▸ Work item
Below are some entries; reproduce them exactly and leave every picture out.

▸ Supplied records

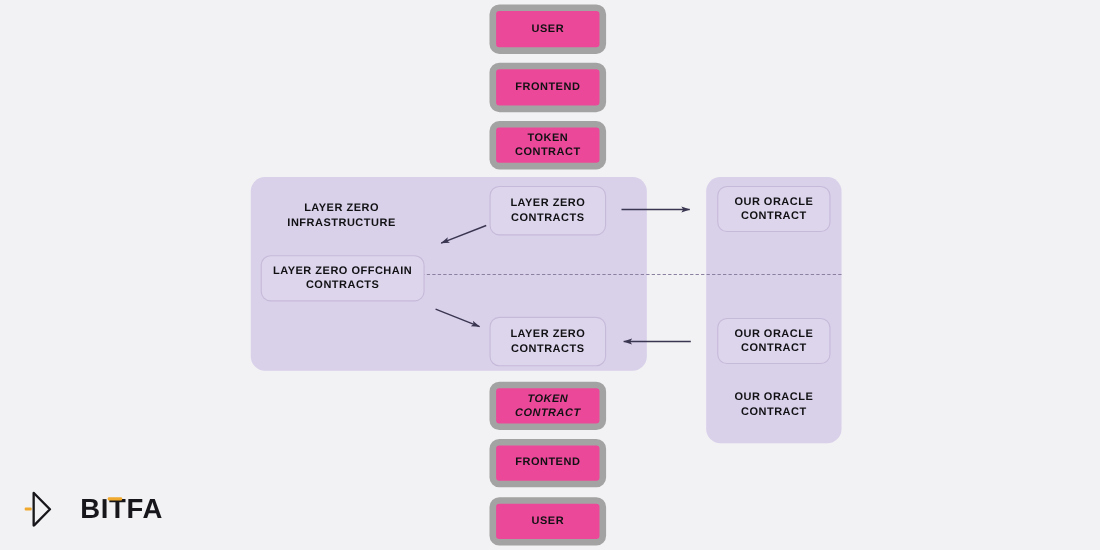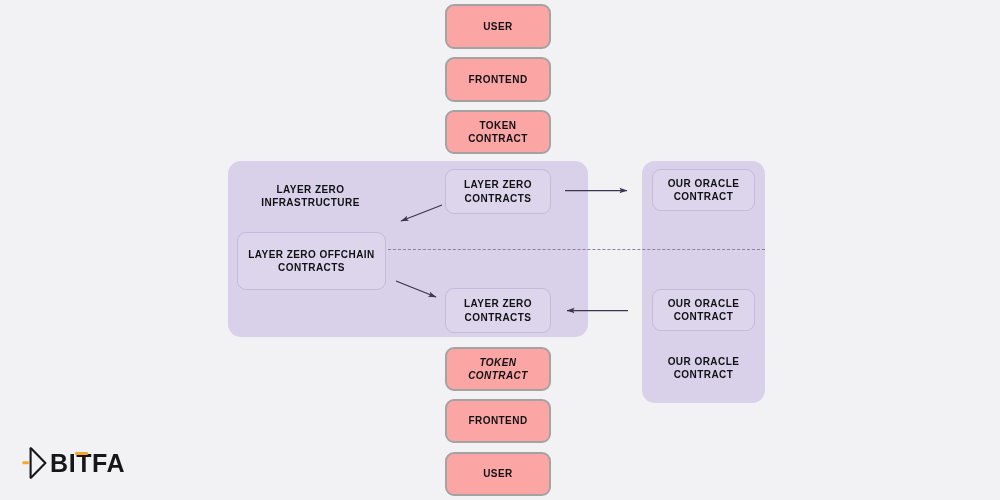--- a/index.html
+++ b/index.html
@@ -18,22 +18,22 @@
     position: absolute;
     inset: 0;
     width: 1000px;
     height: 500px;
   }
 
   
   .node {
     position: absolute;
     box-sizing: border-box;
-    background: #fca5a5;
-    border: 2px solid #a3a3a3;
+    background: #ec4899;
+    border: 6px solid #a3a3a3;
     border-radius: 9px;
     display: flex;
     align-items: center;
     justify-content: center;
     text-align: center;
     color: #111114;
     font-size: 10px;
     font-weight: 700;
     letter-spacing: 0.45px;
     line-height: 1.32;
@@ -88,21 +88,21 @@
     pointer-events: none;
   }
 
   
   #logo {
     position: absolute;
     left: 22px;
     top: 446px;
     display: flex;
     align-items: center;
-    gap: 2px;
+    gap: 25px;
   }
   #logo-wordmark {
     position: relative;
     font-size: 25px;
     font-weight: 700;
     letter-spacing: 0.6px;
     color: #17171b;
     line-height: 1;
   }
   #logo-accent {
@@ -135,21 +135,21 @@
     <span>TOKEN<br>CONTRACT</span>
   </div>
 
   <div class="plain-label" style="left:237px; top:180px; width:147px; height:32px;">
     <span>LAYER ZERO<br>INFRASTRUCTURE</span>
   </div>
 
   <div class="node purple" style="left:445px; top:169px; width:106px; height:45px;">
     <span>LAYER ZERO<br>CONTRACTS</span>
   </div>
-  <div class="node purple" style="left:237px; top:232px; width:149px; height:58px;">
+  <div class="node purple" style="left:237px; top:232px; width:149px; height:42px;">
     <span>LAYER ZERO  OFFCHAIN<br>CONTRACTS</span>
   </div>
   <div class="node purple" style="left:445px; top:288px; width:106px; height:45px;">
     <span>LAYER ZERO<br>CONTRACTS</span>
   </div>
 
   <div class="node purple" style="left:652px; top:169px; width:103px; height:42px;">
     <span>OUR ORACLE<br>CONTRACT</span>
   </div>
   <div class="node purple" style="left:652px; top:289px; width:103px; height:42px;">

▸ Problem solution
--- a/index.html
+++ b/index.html
@@ -18,22 +18,22 @@
     position: absolute;
     inset: 0;
     width: 1000px;
     height: 500px;
   }
 
   
   .node {
     position: absolute;
     box-sizing: border-box;
-    background: #fca5a5;
-    border: 2px solid #a3a3a3;
+    background: #ec4899;
+    border: 6px solid #a3a3a3;
     border-radius: 9px;
     display: flex;
     align-items: center;
     justify-content: center;
     text-align: center;
     color: #111114;
     font-size: 10px;
     font-weight: 700;
     letter-spacing: 0.45px;
     line-height: 1.32;
@@ -88,21 +88,21 @@
     pointer-events: none;
   }
 
   
   #logo {
     position: absolute;
     left: 22px;
     top: 446px;
     display: flex;
     align-items: center;
-    gap: 2px;
+    gap: 25px;
   }
   #logo-wordmark {
     position: relative;
     font-size: 25px;
     font-weight: 700;
     letter-spacing: 0.6px;
     color: #17171b;
     line-height: 1;
   }
   #logo-accent {
@@ -135,21 +135,21 @@
     <span>TOKEN<br>CONTRACT</span>
   </div>
 
   <div class="plain-label" style="left:237px; top:180px; width:147px; height:32px;">
     <span>LAYER ZERO<br>INFRASTRUCTURE</span>
   </div>
 
   <div class="node purple" style="left:445px; top:169px; width:106px; height:45px;">
     <span>LAYER ZERO<br>CONTRACTS</span>
   </div>
-  <div class="node purple" style="left:237px; top:232px; width:149px; height:58px;">
+  <div class="node purple" style="left:237px; top:232px; width:149px; height:42px;">
     <span>LAYER ZERO  OFFCHAIN<br>CONTRACTS</span>
   </div>
   <div class="node purple" style="left:445px; top:288px; width:106px; height:45px;">
     <span>LAYER ZERO<br>CONTRACTS</span>
   </div>
 
   <div class="node purple" style="left:652px; top:169px; width:103px; height:42px;">
     <span>OUR ORACLE<br>CONTRACT</span>
   </div>
   <div class="node purple" style="left:652px; top:289px; width:103px; height:42px;">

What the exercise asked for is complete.